In the 2-1 ruling issued on Thursday, the Sixth Circuit Court of Appeals decided that showing favoritism to small restaurants at least “51 percent owned and controlled by women, veterans, or the ‘socially and economically disadvantaged” is a violation of the 14th Amendment’s equal protection clause which prohibits states from making or enforcing laws that “abridge the privileges or immunities of citizens of the United States; nor shall any state deprive any person of life, liberty, or property, without due process of law; nor deny to any person within its jurisdiction the equal protection of the laws.”

In the majority opinion, Judge Amul Thapar expressed concerns that the 21-day period slapped on the limited Small Business Administration money distribution did not offer equal opportunity to those hurt by government-mandated lockdowns including the plaintiff, Jake’s Bar and Grill which is owned by Antonio Vitolo, and his wife, who is Hispanic but did not qualify for the financial handout.

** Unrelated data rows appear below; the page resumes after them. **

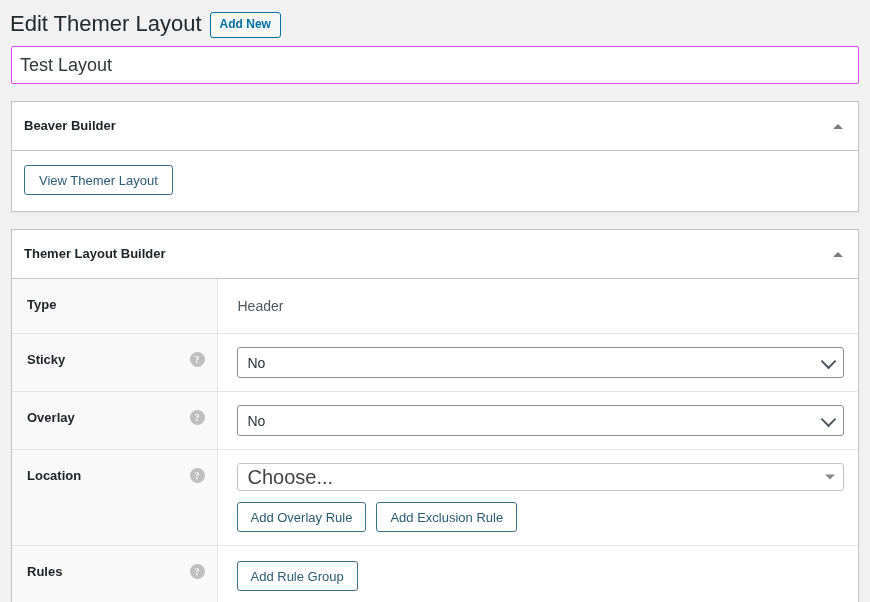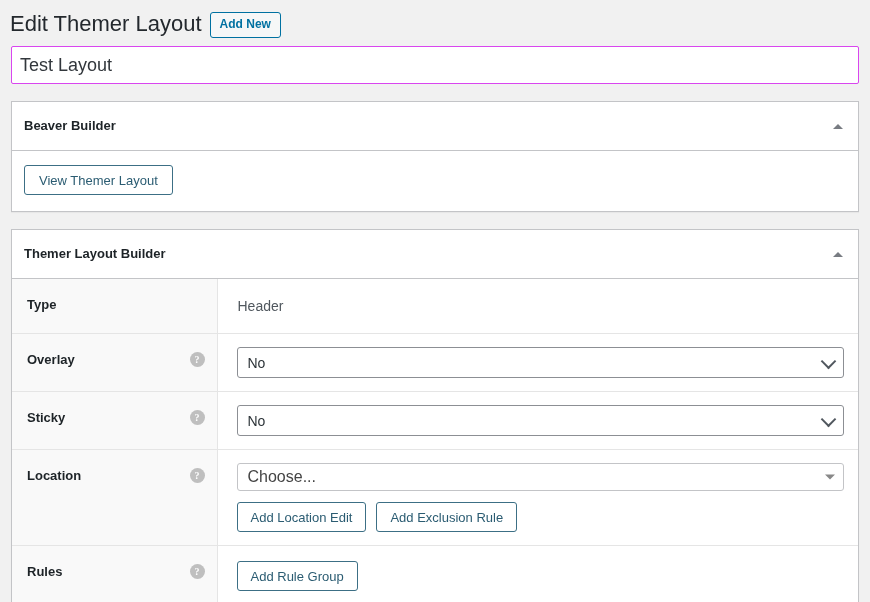"Overlay" tr { order: before "Sticky" -> after "Sticky" }
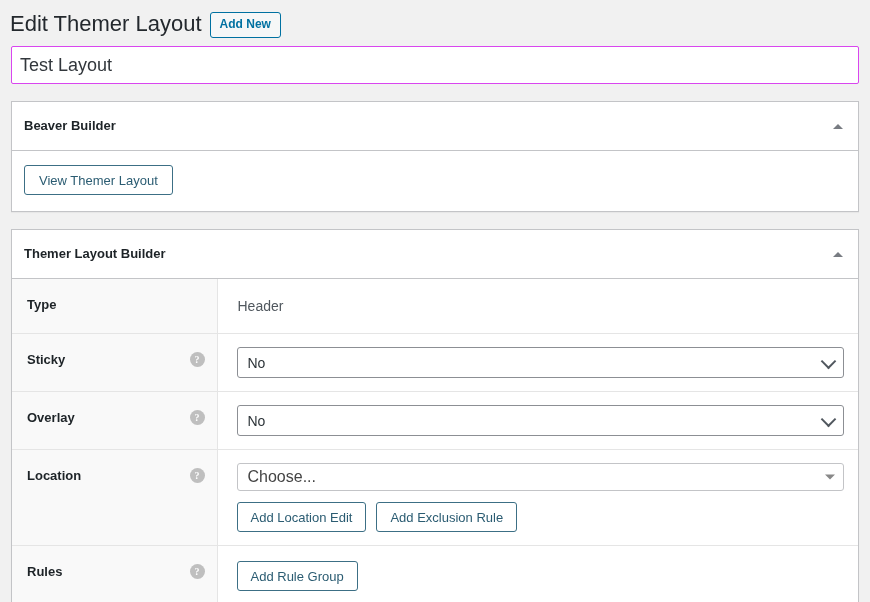"Choose..." .select2 { font-size: 16px -> 20px }
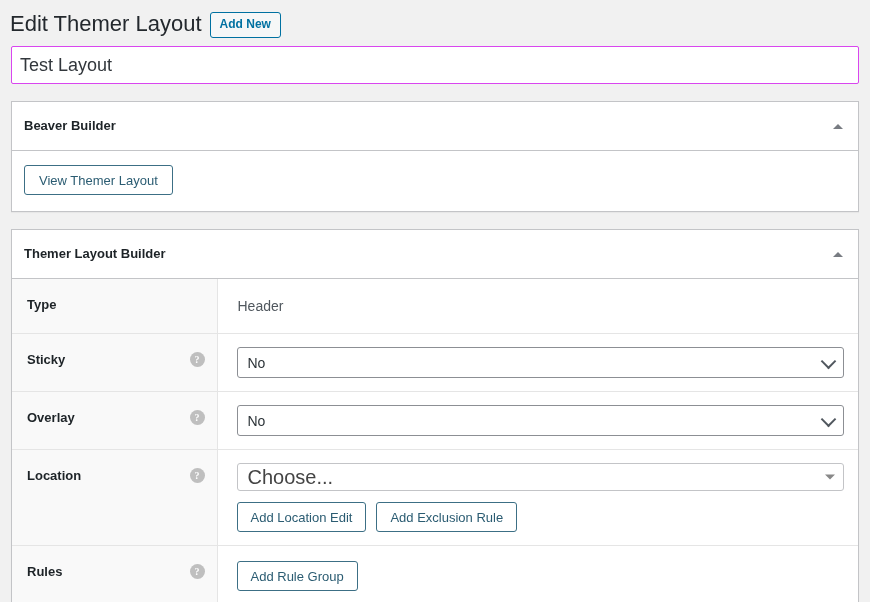"Add Location Edit" button.btn-rule { text: Location Edit -> Overlay Rule }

“The Small Business Administration has injected explicit racial and ethnic preferences into the priority process,” Thapar wrote. “Under a regulation that predates the pandemic, the agency presumes certain applicants are socially disadvantaged based solely on their race or ethnicity…If you are in one of these groups, the Small Business Administration assumes you qualify as socially disadvantaged. Indeed, the only way not to qualify is if someone comes forward ‘with credible evidence to the contrary.”

While the dissenting judge Bernice Donald, claimed that the government is allowed to use “racebased classifications to remediate past discrimination,” Thapar also noted that “the schedule of racial preferences detailed in the government’s regulation—preferences for Pakistanis but not Afghans; Japanese but not Iraqis; Hispanics but not Middle Easterners—is not supported by any record evidence at all.”